Dear Trader…
Markets traded in a narrow range and ended marginally lower amid mixed cues. Initially, weak global cues were weighing on sentiment however buying in select heavyweights capped the damage. Consequently, Nifty future settled at 17877.10 levels; down by 0.38%. Meanwhile, most sectoral indices traded in sync with the trend and ended lower wherein metal and energy were among the top losers. Meanwhile, buying in select stocks from the broader indices kept the participants busy.
The recent move in the Nifty index shows indecisiveness among the participants thus we recommend focusing more on stock selection and trade management. We’re seeing rotational buying in select index majors across sectors while others are still sitting on the sidelines. Traders should align their positions accordingly.
Nifty futures opened at 17851.00 points against the previous close of 17945.85 and opened at a low of 17799.00 points. Nifty Future closed with an average movement of 100.90 points and a decline of around 68.75 points and 17877.10 points...!!
On the NSE, the midcap 100 index will decline 0.24% and smallcap 100 index is closing decline 0.54%. Speaking of various sectoral indices only Metal, FMCG and IT stocks were seen selling on the NSE, while all other sectoral indices closed higher.
At the start of intra-day trading, April gold opened at Rs.56760, fell from a high of Rs.56864 points to a low of Rs.56496 with a decline of 111 points, a trend of around Rs.56741 and March Silver opened at Rs.66755, fell from a high of Rs.67169 points to a low of Rs.66258, with a decline of 220 points, a trend of around Rs.66810.
Meanwhile, B B Swain, Secretary to the Union Ministry for Micro, Small and Medium Enterprises (MSMEs) stating that the government has acknowledged MSMEs' contribution to the country's economic growth, and the Budget 2023-24 has given a boost to the fund-starved sector with higher credit flow and by simplifying compliances.

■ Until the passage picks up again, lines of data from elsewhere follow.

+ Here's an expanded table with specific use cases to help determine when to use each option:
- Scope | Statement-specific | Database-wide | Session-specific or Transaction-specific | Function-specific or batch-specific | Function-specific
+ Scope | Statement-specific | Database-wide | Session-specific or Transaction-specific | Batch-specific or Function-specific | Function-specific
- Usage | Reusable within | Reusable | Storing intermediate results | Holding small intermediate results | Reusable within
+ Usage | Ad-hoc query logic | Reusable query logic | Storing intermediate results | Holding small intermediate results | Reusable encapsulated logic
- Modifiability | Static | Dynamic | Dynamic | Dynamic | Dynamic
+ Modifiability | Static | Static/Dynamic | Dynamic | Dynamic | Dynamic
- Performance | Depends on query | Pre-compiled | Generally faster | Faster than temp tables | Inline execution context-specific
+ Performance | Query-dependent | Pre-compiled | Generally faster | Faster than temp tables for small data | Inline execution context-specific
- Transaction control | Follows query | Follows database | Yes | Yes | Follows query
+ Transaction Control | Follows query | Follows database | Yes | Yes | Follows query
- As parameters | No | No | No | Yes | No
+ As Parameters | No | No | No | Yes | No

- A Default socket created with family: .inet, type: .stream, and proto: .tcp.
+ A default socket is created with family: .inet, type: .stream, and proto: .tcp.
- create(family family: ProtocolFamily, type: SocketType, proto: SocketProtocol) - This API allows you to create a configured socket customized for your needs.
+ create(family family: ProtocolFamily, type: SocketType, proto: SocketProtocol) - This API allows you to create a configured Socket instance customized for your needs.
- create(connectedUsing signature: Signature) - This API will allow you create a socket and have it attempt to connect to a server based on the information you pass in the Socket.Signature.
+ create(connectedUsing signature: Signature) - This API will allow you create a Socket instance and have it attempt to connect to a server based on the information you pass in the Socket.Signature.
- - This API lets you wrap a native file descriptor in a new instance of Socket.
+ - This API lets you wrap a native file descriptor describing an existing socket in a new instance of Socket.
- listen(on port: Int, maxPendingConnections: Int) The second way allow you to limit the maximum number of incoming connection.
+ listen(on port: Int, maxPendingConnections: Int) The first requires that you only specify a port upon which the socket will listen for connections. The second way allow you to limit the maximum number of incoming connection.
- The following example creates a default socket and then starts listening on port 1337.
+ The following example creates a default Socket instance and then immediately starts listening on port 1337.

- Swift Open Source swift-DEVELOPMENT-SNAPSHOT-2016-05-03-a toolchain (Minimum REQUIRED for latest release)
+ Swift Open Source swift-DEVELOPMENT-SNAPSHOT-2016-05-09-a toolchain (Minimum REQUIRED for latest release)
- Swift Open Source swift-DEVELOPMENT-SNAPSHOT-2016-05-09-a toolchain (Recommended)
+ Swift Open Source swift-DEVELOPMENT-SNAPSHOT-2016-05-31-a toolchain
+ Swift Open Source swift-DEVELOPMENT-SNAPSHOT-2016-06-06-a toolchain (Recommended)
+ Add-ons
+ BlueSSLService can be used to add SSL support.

However, markets witnessed some selling in afternoon deals, as traders turned cautious with private report stating that the Reserve Bank of India is likely to raise interest rates once again in April as inflation pressures persist and the Federal Reserve continues to tighten, a day after the central bank delivered what many had expected to be its last hike in the current cycle.
But, markets turned higher during the last hour of trade, as some optimism came among traders with Union Minister of State for Commerce and Industry Som Prakash’s statement that the industrial growth during 2021-22 was 11.7% over the corresponding period of the last year. He also highlighted that the government has undertaken various steps to boost industrial performance.
Technically, the important key resistances are placed in Nifty future are at 17909 levels, which could offer for the market on the higher side. Sustainability above this zone would signal opens the door for a directional up move with immediate resistances seen at 18008 – 18088 levels. Immediate support is placed at 17676 – 17606 levels.